Brahma Vishnu Mandir
 
Bestowed with spectacular landscapes, lofty snow peaks, deep gorges, lush green valleys, fast flowing rivers, enchanting mountain lakes, flower bedecked meadows, fabulous temples and Monasteries steeped in times. Kinnaur district is indeed a traveller’s paradise.

View from hilly terrain
Having travelled along the dangerous terrain the previous day, we were doubly cautious and alert. Luckily the steep road from Chooling Nallah via Urni to Tapri was devoid of heavy vehicular traffic so drove past the hilly terrain without much difficulty. Just before leaving the Kinnaur district we stopped at Tanda Devi temple in Sundarnagar.
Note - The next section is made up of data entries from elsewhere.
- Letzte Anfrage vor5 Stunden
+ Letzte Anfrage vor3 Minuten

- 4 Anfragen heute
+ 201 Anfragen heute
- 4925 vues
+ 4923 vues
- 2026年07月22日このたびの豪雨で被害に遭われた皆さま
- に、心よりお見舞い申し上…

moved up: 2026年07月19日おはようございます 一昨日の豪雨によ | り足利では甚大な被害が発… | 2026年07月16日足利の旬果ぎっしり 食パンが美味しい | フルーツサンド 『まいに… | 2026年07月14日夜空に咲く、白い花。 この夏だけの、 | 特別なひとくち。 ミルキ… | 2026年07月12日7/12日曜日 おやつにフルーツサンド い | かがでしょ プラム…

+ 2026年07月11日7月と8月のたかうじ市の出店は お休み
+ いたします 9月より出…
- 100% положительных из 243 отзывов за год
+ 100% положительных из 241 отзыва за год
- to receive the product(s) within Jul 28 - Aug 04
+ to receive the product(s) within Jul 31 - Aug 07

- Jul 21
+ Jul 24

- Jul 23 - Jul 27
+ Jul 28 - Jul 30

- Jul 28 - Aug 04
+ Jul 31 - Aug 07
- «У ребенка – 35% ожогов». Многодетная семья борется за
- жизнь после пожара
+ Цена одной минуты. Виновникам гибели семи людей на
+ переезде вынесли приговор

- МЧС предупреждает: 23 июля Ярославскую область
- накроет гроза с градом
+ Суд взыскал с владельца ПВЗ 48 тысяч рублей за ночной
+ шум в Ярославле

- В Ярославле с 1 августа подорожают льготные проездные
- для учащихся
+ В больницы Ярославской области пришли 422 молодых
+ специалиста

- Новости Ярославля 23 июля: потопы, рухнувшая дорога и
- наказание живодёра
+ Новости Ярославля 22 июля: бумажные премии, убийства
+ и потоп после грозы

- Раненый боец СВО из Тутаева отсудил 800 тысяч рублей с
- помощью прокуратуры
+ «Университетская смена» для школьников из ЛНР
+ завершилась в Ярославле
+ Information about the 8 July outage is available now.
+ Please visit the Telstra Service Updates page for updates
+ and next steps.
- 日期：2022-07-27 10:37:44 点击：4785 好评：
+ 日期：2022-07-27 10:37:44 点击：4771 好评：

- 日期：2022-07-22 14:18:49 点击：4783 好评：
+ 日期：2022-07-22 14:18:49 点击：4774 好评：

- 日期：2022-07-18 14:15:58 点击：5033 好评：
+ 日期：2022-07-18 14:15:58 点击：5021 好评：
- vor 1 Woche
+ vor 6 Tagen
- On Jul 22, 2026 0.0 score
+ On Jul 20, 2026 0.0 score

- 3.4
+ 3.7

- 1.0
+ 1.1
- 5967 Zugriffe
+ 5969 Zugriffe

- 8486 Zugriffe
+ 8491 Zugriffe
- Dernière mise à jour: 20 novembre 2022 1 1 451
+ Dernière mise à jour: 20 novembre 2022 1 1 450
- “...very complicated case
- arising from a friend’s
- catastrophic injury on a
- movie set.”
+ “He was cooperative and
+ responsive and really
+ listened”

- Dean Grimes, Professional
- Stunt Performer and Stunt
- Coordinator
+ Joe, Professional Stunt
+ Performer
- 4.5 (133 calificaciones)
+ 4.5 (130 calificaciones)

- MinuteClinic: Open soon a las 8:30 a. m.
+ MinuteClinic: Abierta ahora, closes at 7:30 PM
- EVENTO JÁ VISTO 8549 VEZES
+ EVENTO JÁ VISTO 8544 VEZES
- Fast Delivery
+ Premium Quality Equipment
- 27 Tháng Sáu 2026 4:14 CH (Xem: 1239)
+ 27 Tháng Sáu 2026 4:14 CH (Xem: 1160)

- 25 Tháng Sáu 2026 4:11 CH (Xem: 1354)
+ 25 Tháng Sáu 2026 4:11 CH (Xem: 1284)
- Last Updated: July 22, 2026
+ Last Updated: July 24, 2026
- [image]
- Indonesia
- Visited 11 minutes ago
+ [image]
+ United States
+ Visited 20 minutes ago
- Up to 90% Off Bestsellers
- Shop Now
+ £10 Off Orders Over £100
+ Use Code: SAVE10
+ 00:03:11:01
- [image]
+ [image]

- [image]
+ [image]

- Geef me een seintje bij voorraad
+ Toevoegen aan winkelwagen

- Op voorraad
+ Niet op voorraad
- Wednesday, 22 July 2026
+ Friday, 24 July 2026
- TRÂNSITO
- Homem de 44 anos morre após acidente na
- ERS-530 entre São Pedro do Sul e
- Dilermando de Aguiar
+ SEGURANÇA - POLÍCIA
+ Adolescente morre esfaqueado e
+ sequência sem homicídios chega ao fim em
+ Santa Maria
Driving past Jeori, Jhakri, Rampur, Sainj we briefly halted at Kumarsaini for a much needed car wash. We just sat there watching the busy workers and relaxed for an hour. We bought some fruits as well in between and as we neared Narkanda, we thought of checking into a decent room and explore the picturesque village. But all the accommodations were sold out. Local hotelier suggested us a Hotel cum Restaurant at Sandhu village, the place we stopped for lunch the previous day. Drive from Narkanda to Sandhu was exhilarating as the road goes through a valley of lush green dense legendary deodhars. We steadily drove to Sandhu before the dreary darkness of the night began to engulf us.  After a sumptuous dinner we tumbled into bed.